Stolen from Ukraine: As US charges Manafort, Ukrainian authorities do nothing, as usual
The contrast could not have been starker.
U.S. law enforcers, in a blaze of publicity on Oct. 30, indicted Paul Manafort, an ex-adviser to ousted Ukrainian President Viktor Yanukovych and ex-campaign manager to U. S. President Donald J. Trump, on charges that he laundered at least $18 million out of $75 million in ill-gotten gains from Ukraine.
Meanwhile, in the offices of Ukrainian investigators, prosecutors have failed to file any charges related to Manafort, even though there is evidence the U.S. consultant accepted millions in secret payments and was involved in shady business dealings in Ukraine for years.
The investigation into the alleged “Black Ledger” of $2 billion in illegal payments by Yanukovych’s Party of Regions, in which Manafort is mentioned, has effectively stalled. Only one top Yanukovych-era official, ex-Justice Minister Oleksandr Lavrynovych, is currently on trial for corruption. No Yanukovych-regime officials have been convicted since the former president fled for Russia in 2014, despite $40 billion being stolen during his four years in power.
The case against the organizers of the police sniper murders of at least 100 EuroMaidan protesters in 2014 has not even been sent to trial, and only one person is in jail for crimes against EuroMaidan demonstrators.
In contrast with the U.S., Ukrainian investigators, prosecutors and courts are incapable of investigating and convicting corrupt officials due to pervasive graft, incompetence and political influence, analysts say.

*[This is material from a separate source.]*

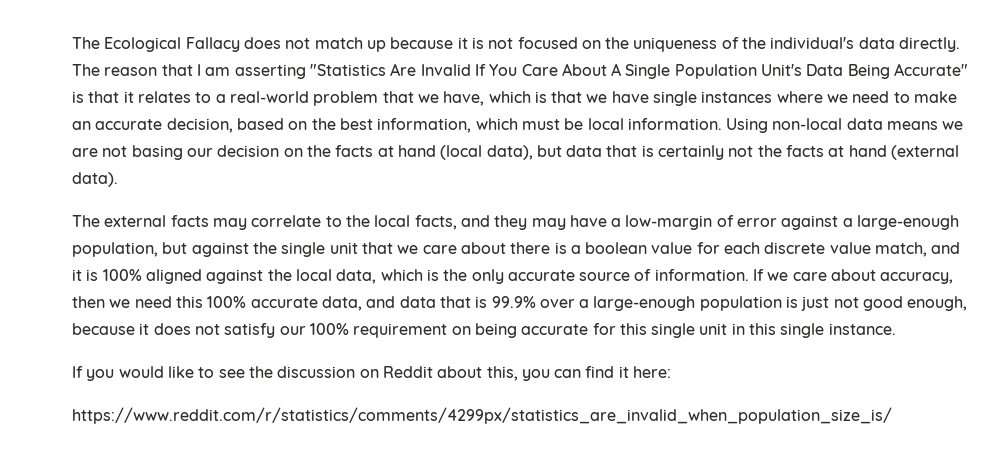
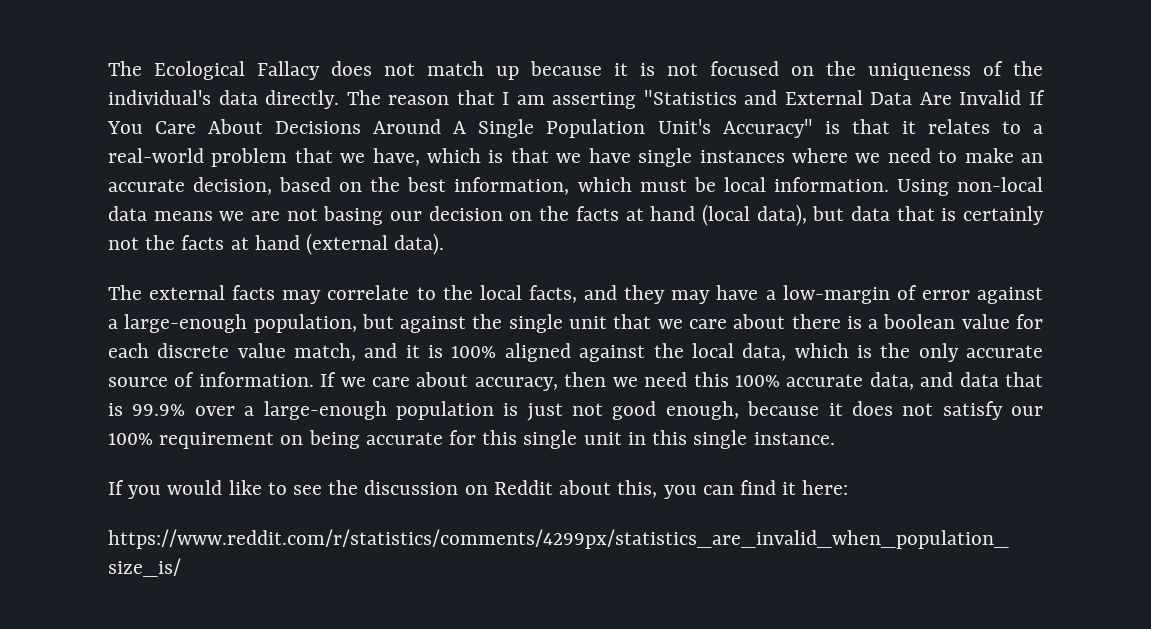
(386, 70) none -> [744,90,913,105] and External Data
(607, 69) none -> [275,119,442,134] Decisions Around
[806,63,969,79] Data Being Accurate" -> [722,119,813,138] Accuracy"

The only possible exception is the National Anti-Corruption Bureau of
Ukraine, but its efforts are ultimately fruitless due to the lack of independent courts in Ukraine.
“In the U.S., within a few months a special prosecutor brings concrete well-founded charges against Manafort, confirming cash flows through his offshore accounts,” Daria Kaleniuk, executive director of the Anti-Corruption Action Center, told the Kyiv Post. “In Ukraine, more than a year after the 'Black Ledger' investigation began, the Anti-Corruption Prosecutor’s Office can’t bring charges against a single suspect for whom there is evidence collected by the NABU, and decides to send the ' Black Ledger' investigation to the graveyard of criminal cases: the Prosecutor General’s Office.”
Oleksandr Lemenov, an anti-corruption expert at the Reanimation Package of Reforms think tank, told the Kyiv Post that comparing U.S. and Ukrainian law enforcement was like comparing cheap Ukrainian Lanos cars to “a brand-new Ferrari.”
“First, they have completely independent investigators and courts, and we don’t,” he said. “Second, they have more resources for investigations.”
Ukraine’s Prosecutor General’s Office has so far brought no charges against Manafort.
The U. S. political consultant is part of two investigations in Ukraine, according to Sergii Gorbatuk, head of the in absentia cases unit at the Prosecutor General’s Office. One is the investigation of embezzlement at the Justice Ministry. The second is the case of the "Black Ledger," according to which Manafort got $12.7 million from the Party of Regions.
The "Black Ledger" documents list a total of $2 billion in bribes and illicit payments allegedly handed out by the party. In the investigation, prosecutors have only filed notices of suspicion for ex-Party of Regions lawmaker Vitaly Kalyuzhny and his brother, while the National AntiCorruption Bureau has filed a notice of suspicion for Central Election Commission chairman Mykhailo Okhendovsky.
Manafort's name also comes up in the investigation into the Justice Ministry’s secret financing of a U.S. law firm to falsify a 2011 report justifying the politically motivated case against ex-Prime Minister Yulia Tymoshenko, Gorbatuk said.
In that case, prosecutors have filed notices of suspicion for former Justice Minister Oleksandr Lavrynovych, his deputy, and the Justice Ministry’s former accountant. Gorbatuk said that Ukrainian prosecutors sought to get Manafort to testify in the case, but didn't succeed.
U.S. investigators say that Manafort lobbied members of U.S Congress to persuade them that the Tymoshenko case was lawful.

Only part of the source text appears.